2 Air services arrangements
2.1 Paragraph 7(2)(aa) of the Act provides that the Commission must not allocate available capacity contrary to any restrictions on capacity contained in a bilateral arrangement(s). Any variation made to an existing allocation of capacity should also not be contrary to any restrictions on capacity contained in a bilateral arrangement(s).
2.2 According to the Register of Available Capacity, there are 7,373 seats per week in each direction available for allocation to Australian carriers to operate services to and from Sydney, Melbourne (including Avalon), Brisbane and Perth.

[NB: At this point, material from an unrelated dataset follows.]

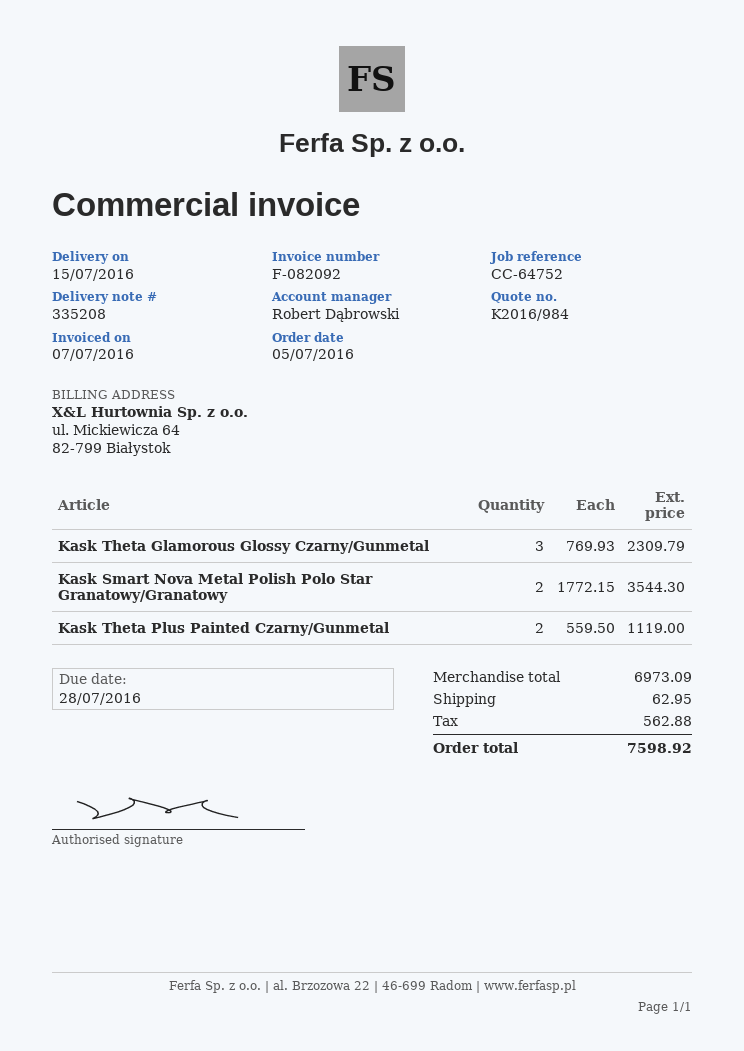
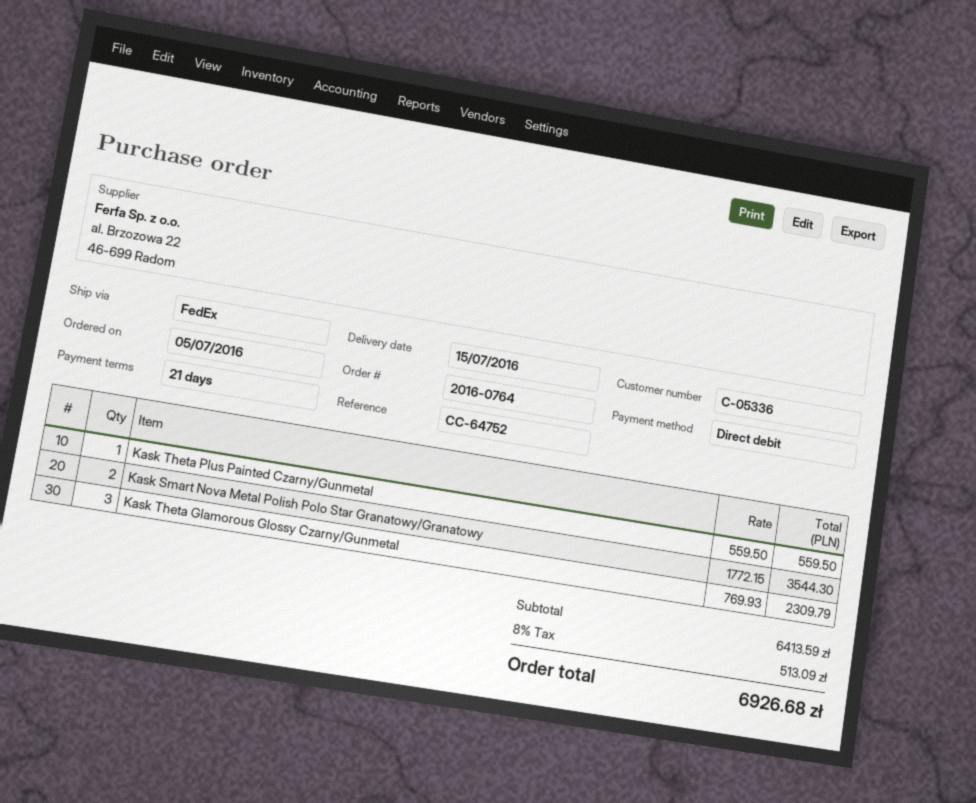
Kask Theta Plus Painted Czarny/Gunmetal: 2 x 559.50 = 1119.00 -> 1 x 559.50 = 559.50
subtotal: 6973.09 -> 6413.59
shipping: 62.95 -> none
tax: 562.88 -> 513.09
total: 7598.92 -> 6926.68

2.3 Under the Australia-Philippines air services arrangements, Australian designated airlines shall have the right, over all or any part of their route to enter into code share, blocked space or other cooperative marketing arrangements, whether as the operating or marketing airline, with another Australian airline(s) or with a designated airline(s) of the Philippines or of a third country.
3 Commission's consideration
3.1 Subsection 12(3) of the Act allows any person to apply to the Commission for a determination allocating capacity to enable an Australian carrier to operate international air services.
3.2 Subsection 7(1) of the Act empowers the Commission to make a determination allocating available capacity. Subsection 7(2) requires, in part, that the Commission's determination must not allocate capacity unless the Commission is satisfied that the allocation would be of benefit to the public and would not be contrary to any restrictions on capacity contained in bilateral arrangements, or combination of bilateral arrangements.
3.3 Further, subsection 7(3) of the Act provides that in assessing the benefit to the public of an allocation of capacity, the Commission must apply the criteria set out in the policy statement made by the Minister pursuant to section 11 of the Act.
3.4 On 20 March 2018, the Hon. Michael McCormack MP, Deputy Prime Minister and Minister for Infrastructure and Transport, issued, in accordance with section 11 of the Act, the International Air Services Commission Policy Statement 2018 (the 2018 Policy Statement), which came into effect on 28 March 2018. The 2018 Policy Statement replaces and repeals the International Air Services Policy Statement No. 5 made in 2004 (the 2004 Policy Statement).
3.5 Qantas is seeking the allocation of 152 seats per week in each direction on the Philippines route. Section 12 of the 2018 Policy Statement provides, in part, that in circumstances where there is only one applicant for allocation of capacity on a route, and there is no opposition to the application, the Commission is to have regard to the ‘reasonable capability criterion’ in section 8 of the 2018 Policy Statement and need not have regard to any other matter.
3.6 Under section 8 of the 2018 Policy Statement, the Commission is to assess the extent to which all Australian carriers that are, or would be, permitted to use the capacity allocated under a determination are reasonably capable of: (a) obtaining any licences, permits or other approvals required to operate on and service the route to which the determination relates; and (b) using the capacity allocated under the determination.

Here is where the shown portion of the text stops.